Every Building on the Sunset Strip (Jedes Gebäude auf dem Sunset Strip), 1965
Sammlung Werner Nekes, Mülheim an der Ruhr
The photo book Every Building on the Sunset Strip depicts all the buildings on the right and left sides of the famous Sunset Boulevard in Los Angeles in a horizontal panorama. The two sides of the street are shown opposite to each other. In the spirit of the Concept Art of the 1960s, Ed Ruscha photographed every single house and then labelled the individual buildings with their house numbers and precise locations. Ruscha made use of photography in a deliberately non-artistic way for this project: he mounted a motor-driven Nikon camera onto the loading area of his pick-up truck and drove slowly along the street in both directions.

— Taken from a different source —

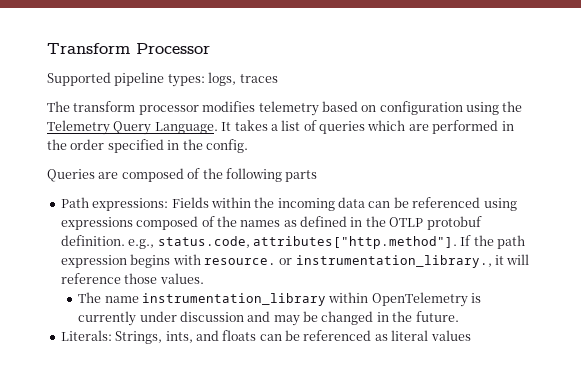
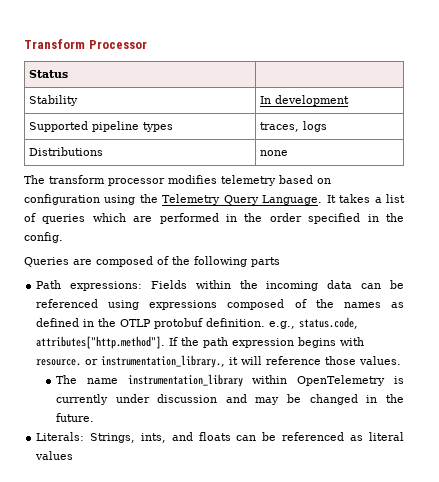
[47,72,278,87] // Supported pipeline types: logs, traces -> [29,70,69,78] [29,95,79,106] [260,95,350,106] [29,121,174,132] [260,121,328,132] [29,147,104,156] [260,150,289,156] // Status | // Stability | In development // Supported pipeline types | traces, logs // Distributions | none

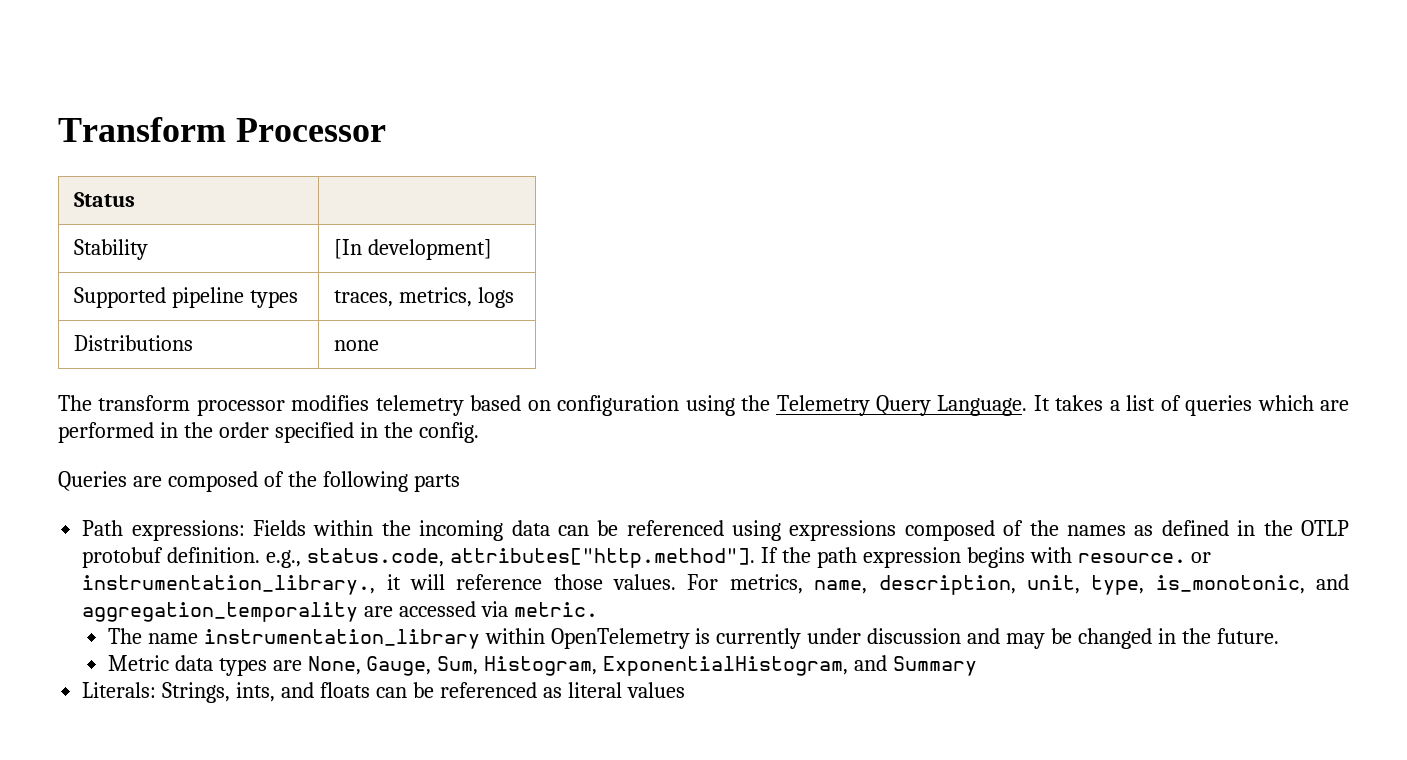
[260,95,350,106] In development -> [334,239,493,260] [In development]
(300, 127) none -> [399,287,473,307] metrics,
(402, 360) none -> [687,574,1349,595] [82,601,598,622] For metrics, name, description, unit, type, is_monotonic, and aggregation_temporality are accessed via metric.
(94, 417) none -> [107,655,978,676] // Metric data types are None, Gauge, Sum, Histogram, ExponentialHistogram, and Summary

The camera automatically pressed the shutter at regular intervals. Once developed, his black and white photographs are stuck together with no further processing. Ruscha simply accepted any jumps caused by cars driving past or minor shifts in the distance between lens and object, as well as tiny gaps caused by the direct adjacency of the motifs. The artist was concerned with documentation rather than attempting to create the same kind of illusion as the big immersive panoramic paintings of the 18th and 19th century. This was the case, although Sunset Strip - which links Hollywood to Beverly Hills and includes some famous clubs or hotels of the film business - would certainly have been a fitting subject for a colourful, large-format panorama image. By contrast, Ruscha’s panorama was produced as a small-scale, black and white zigzag folder, more suitable for the drawer of an archive.
Ed Ruscha (born 1937) lives in Los Angeles.